#### Task objective:
From the entries, copy each line that includes "法人市町村民税の納付すべき額及び納付済額を証する書類".
------ Task data ------
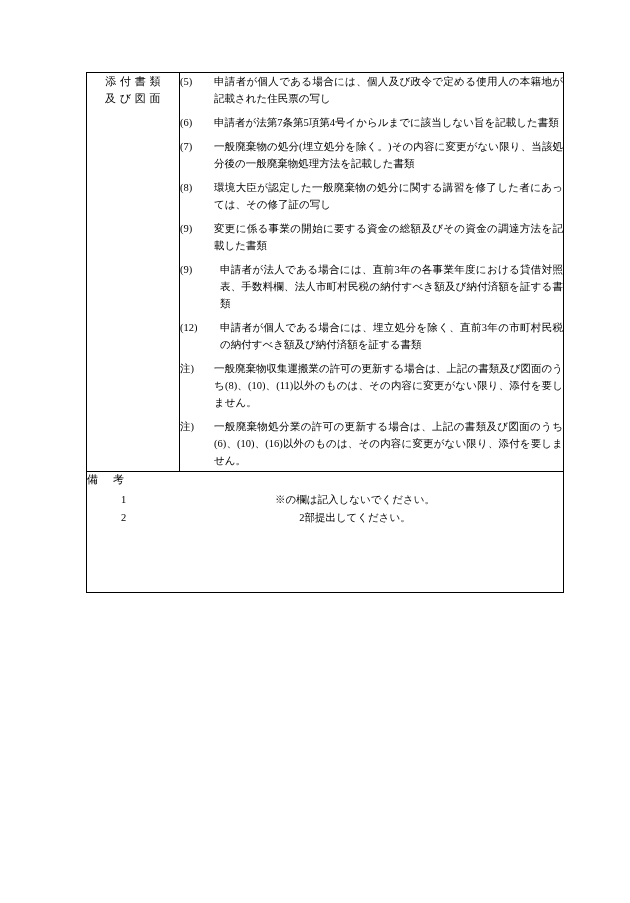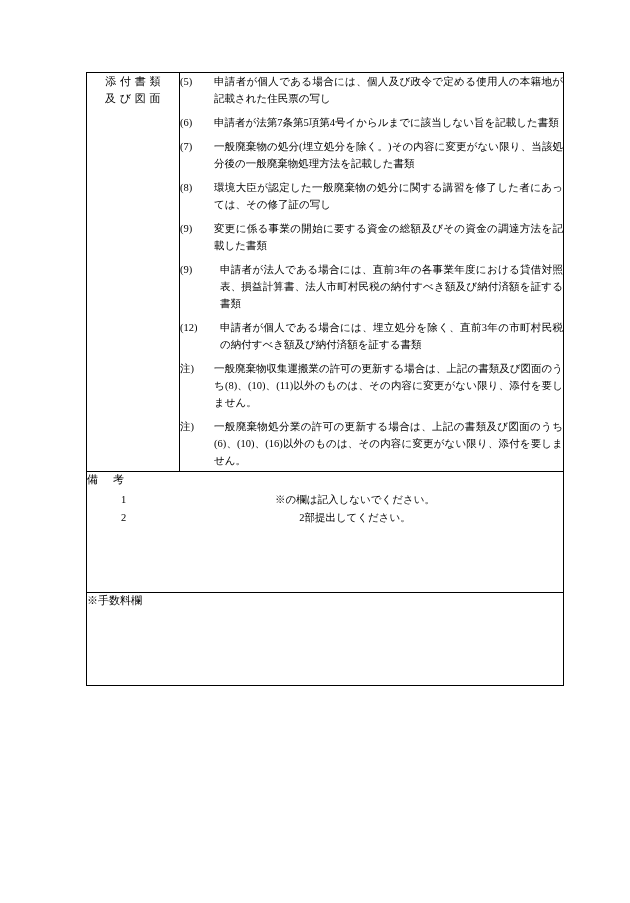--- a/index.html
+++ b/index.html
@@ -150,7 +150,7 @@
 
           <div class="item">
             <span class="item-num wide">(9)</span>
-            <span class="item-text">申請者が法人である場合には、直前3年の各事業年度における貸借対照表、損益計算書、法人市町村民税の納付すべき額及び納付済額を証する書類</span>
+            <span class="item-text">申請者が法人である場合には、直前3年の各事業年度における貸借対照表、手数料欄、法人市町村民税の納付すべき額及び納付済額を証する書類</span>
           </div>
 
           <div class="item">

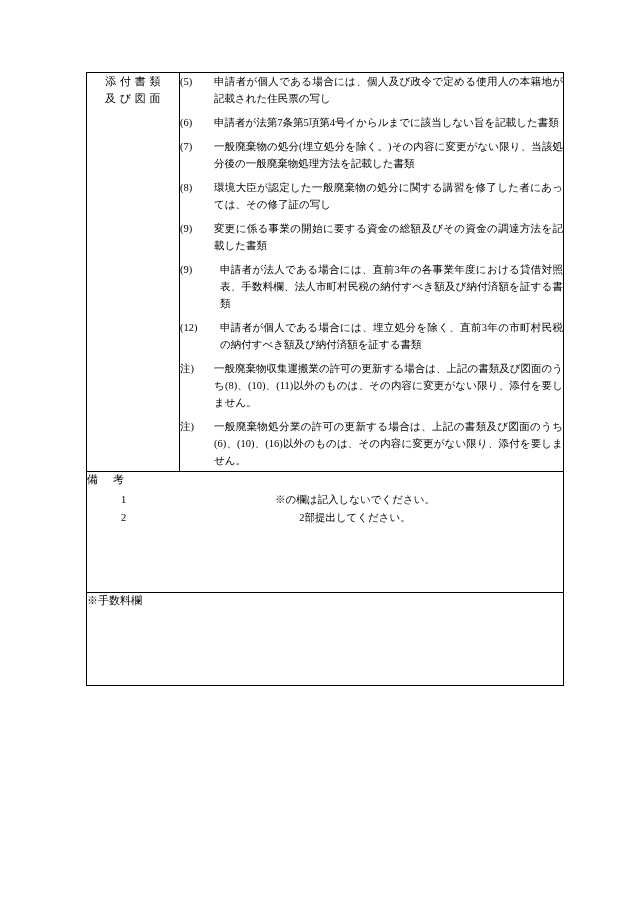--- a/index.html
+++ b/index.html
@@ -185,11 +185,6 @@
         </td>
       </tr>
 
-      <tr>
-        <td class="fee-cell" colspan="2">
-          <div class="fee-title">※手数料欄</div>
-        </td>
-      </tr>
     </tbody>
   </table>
------
#### Response to this exercise:
-            <span class="item-text">申請者が法人である場合には、直前3年の各事業年度における貸借対照表、損益計算書、法人市町村民税の納付すべき額及び納付済額を証する書類</span>
+            <span class="item-text">申請者が法人である場合には、直前3年の各事業年度における貸借対照表、手数料欄、法人市町村民税の納付すべき額及び納付済額を証する書類</span>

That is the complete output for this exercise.